#### [About this task]
Here, set down only the lines between the line that contains "Werke begleiten sie.</span>" and the final line of the material, both included, exactly as written. Skip the pictures.

================

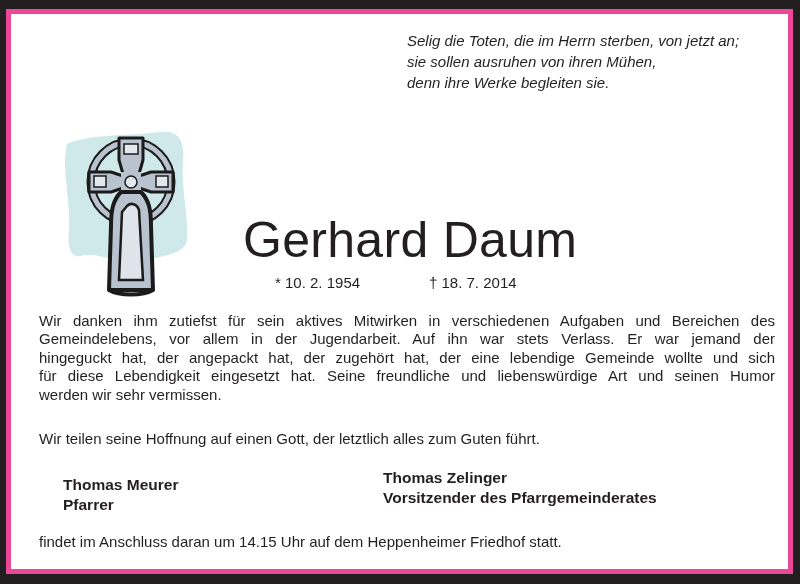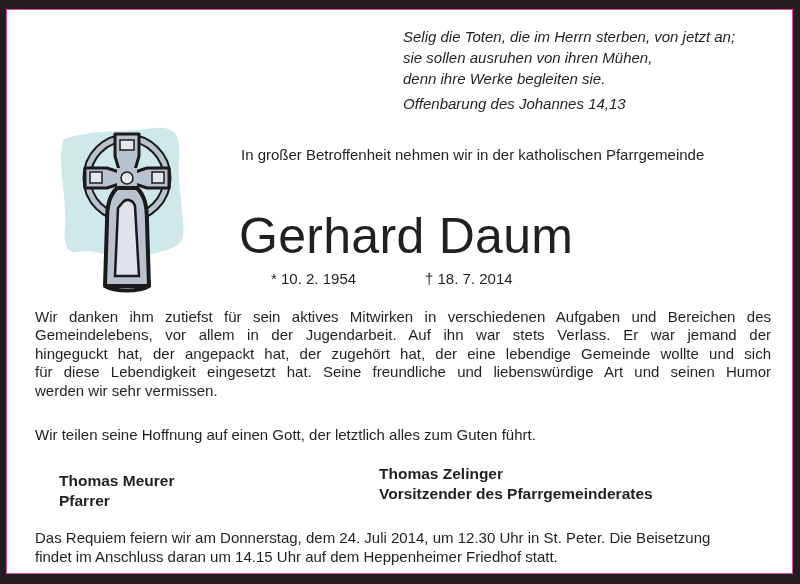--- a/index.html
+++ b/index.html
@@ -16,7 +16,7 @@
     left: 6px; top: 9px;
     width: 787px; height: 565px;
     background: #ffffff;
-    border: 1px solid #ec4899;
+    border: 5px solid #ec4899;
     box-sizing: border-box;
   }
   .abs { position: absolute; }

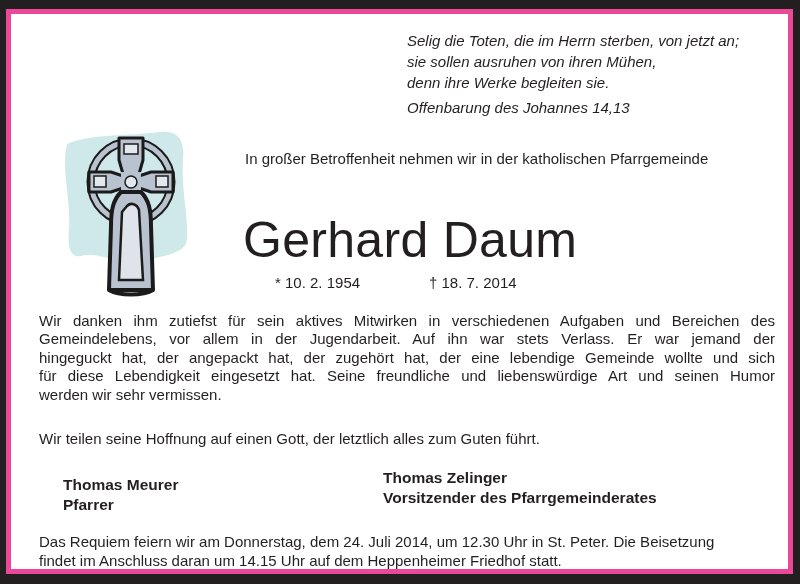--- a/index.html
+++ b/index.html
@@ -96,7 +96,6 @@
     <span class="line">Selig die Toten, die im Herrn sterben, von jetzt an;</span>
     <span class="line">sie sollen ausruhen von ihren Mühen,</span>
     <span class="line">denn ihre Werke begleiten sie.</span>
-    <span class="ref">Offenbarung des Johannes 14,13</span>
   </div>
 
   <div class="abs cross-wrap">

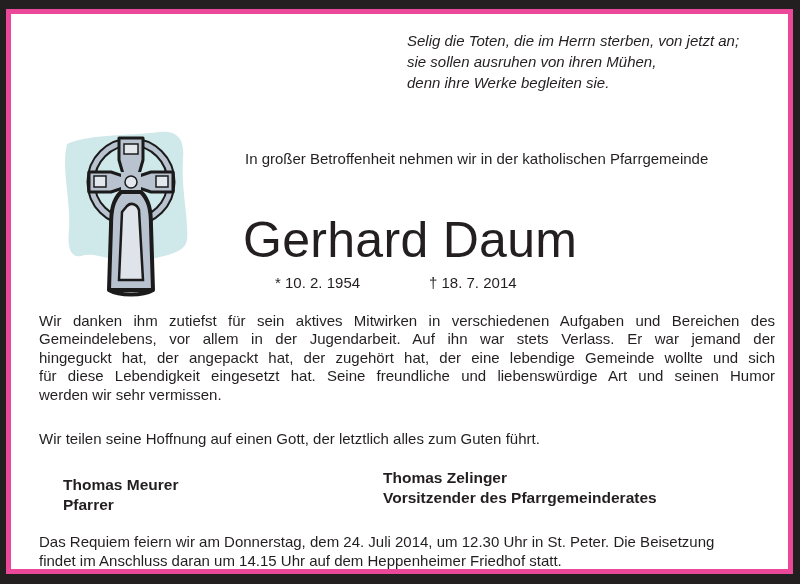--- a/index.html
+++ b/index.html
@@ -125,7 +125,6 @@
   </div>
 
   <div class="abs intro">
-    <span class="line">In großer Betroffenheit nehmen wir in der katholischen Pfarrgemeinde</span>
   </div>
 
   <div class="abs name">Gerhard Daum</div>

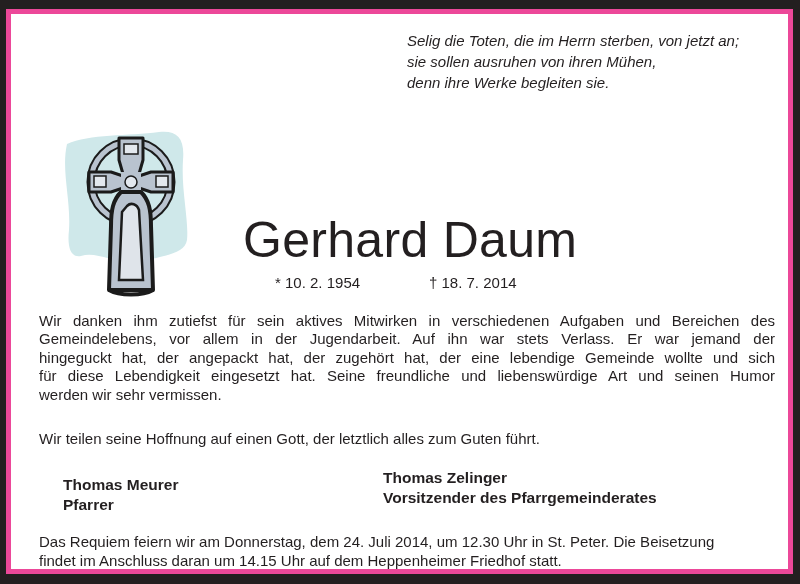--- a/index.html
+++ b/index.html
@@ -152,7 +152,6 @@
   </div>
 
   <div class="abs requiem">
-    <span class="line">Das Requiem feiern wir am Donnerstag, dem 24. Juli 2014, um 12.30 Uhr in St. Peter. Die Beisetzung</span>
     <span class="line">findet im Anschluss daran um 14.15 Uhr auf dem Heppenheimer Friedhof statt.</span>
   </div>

================

#### [Answer to this problem]
     <span class="line">denn ihre Werke begleiten sie.</span>
-    <span class="ref">Offenbarung des Johannes 14,13</span>
   </div>
 
   <div class="abs cross-wrap">

--- a/index.html
+++ b/index.html
@@ -125,7 +125,6 @@
   </div>
 
   <div class="abs intro">
-    <span class="line">In großer Betroffenheit nehmen wir in der katholischen Pfarrgemeinde</span>
   </div>
 
   <div class="abs name">Gerhard Daum</div>

--- a/index.html
+++ b/index.html
@@ -152,7 +152,6 @@
   </div>
 
   <div class="abs requiem">
-    <span class="line">Das Requiem feiern wir am Donnerstag, dem 24. Juli 2014, um 12.30 Uhr in St. Peter. Die Beisetzung</span>
     <span class="line">findet im Anschluss daran um 14.15 Uhr auf dem Heppenheimer Friedhof statt.</span>
   </div>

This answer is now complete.